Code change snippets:
┄┄┄┄┄┄┄┄┄┄┄┄┄┄┄┄┄┄┄┄

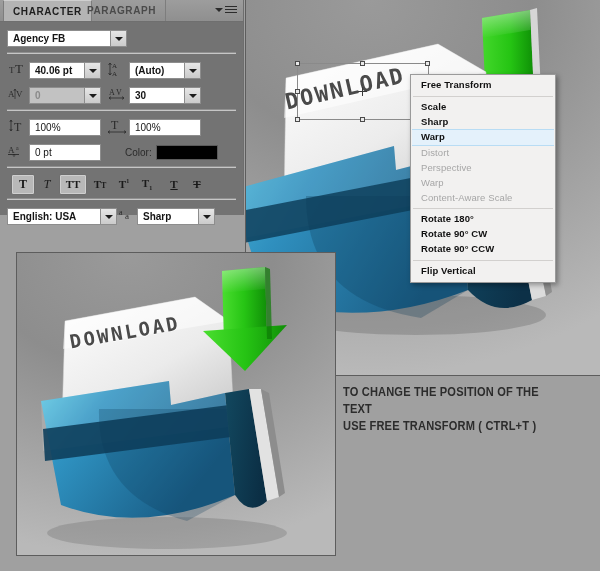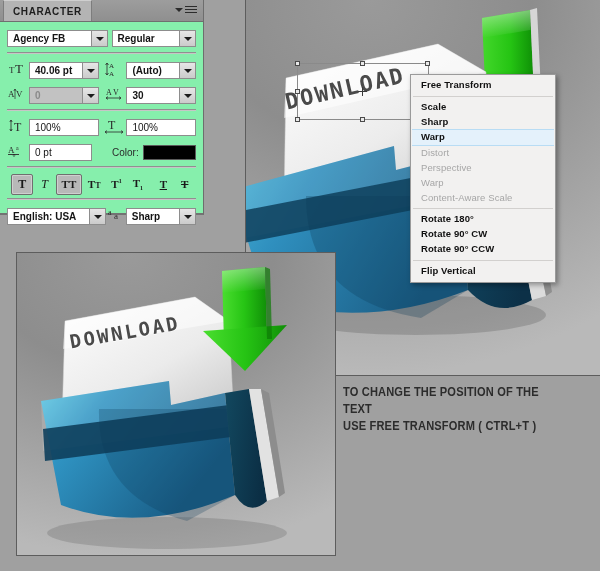--- a/index.html
+++ b/index.html
@@ -14,8 +14,8 @@
 
   
   .panel{
-    position:absolute;left:0;top:0;width:204px;height:215px;
-    background:#86efac;
+    position:absolute;left:0;top:0;width:244px;height:215px;
+    background:#737373;
     border-right:1px solid #6d6d6d;
     border-bottom:2px solid #737373;
     box-sizing:border-box;

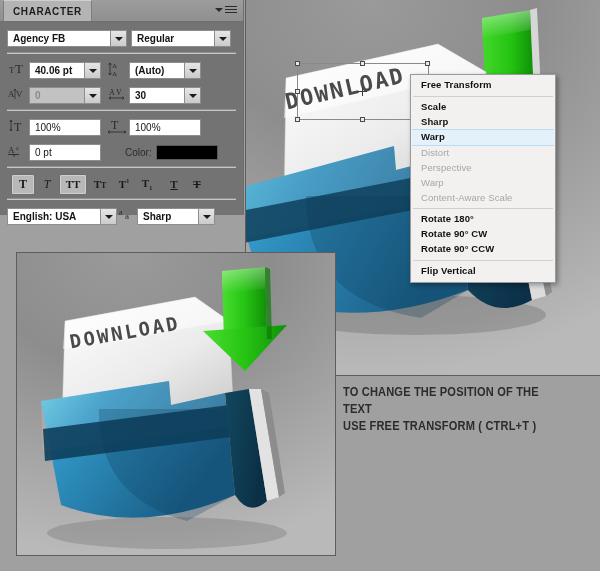--- a/index.html
+++ b/index.html
@@ -309,6 +309,7 @@
 
     <div class="panel-tabs">
       <div class="tab active">CHARACTER</div>
+      <div class="tab inactive">PARAGRAPH</div>
       <div class="panel-menu-icon">
         <span class="pm-tri"></span>
         <span class="pm-lines">

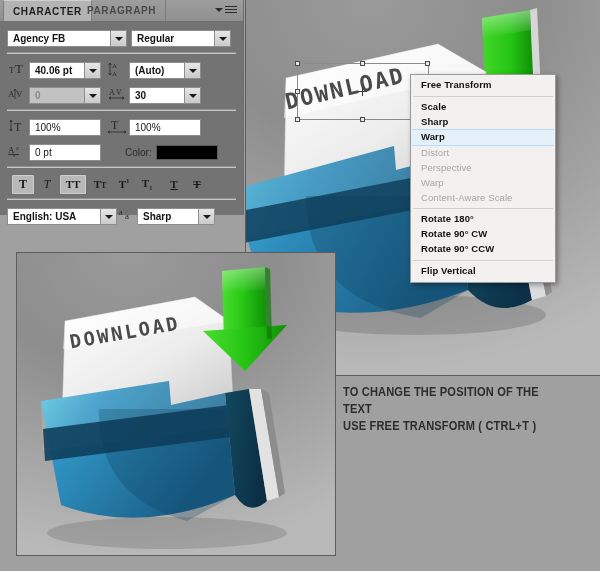--- a/index.html
+++ b/index.html
@@ -328,10 +328,6 @@
           <span class="arrow"></span>
         </div>
         <div style="width:4px"></div>
-        <div class="combo" style="width:100px;">
-          <span>Regular</span>
-          <span class="arrow"></span>
-        </div>
       </div>
 
       <div class="hr"></div>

┄┄┄┄┄┄┄┄┄┄┄┄┄┄┄┄┄┄┄┄

:: Task ::
Your answer must be an exact transcription of the records above, minus the pictures.

:: Task result ::
--- a/index.html
+++ b/index.html
@@ -14,8 +14,8 @@
 
   
   .panel{
-    position:absolute;left:0;top:0;width:204px;height:215px;
-    background:#86efac;
+    position:absolute;left:0;top:0;width:244px;height:215px;
+    background:#737373;
     border-right:1px solid #6d6d6d;
     border-bottom:2px solid #737373;
     box-sizing:border-box;

--- a/index.html
+++ b/index.html
@@ -309,6 +309,7 @@
 
     <div class="panel-tabs">
       <div class="tab active">CHARACTER</div>
+      <div class="tab inactive">PARAGRAPH</div>
       <div class="panel-menu-icon">
         <span class="pm-tri"></span>
         <span class="pm-lines">

--- a/index.html
+++ b/index.html
@@ -328,10 +328,6 @@
           <span class="arrow"></span>
         </div>
         <div style="width:4px"></div>
-        <div class="combo" style="width:100px;">
-          <span>Regular</span>
-          <span class="arrow"></span>
-        </div>
       </div>
 
       <div class="hr"></div>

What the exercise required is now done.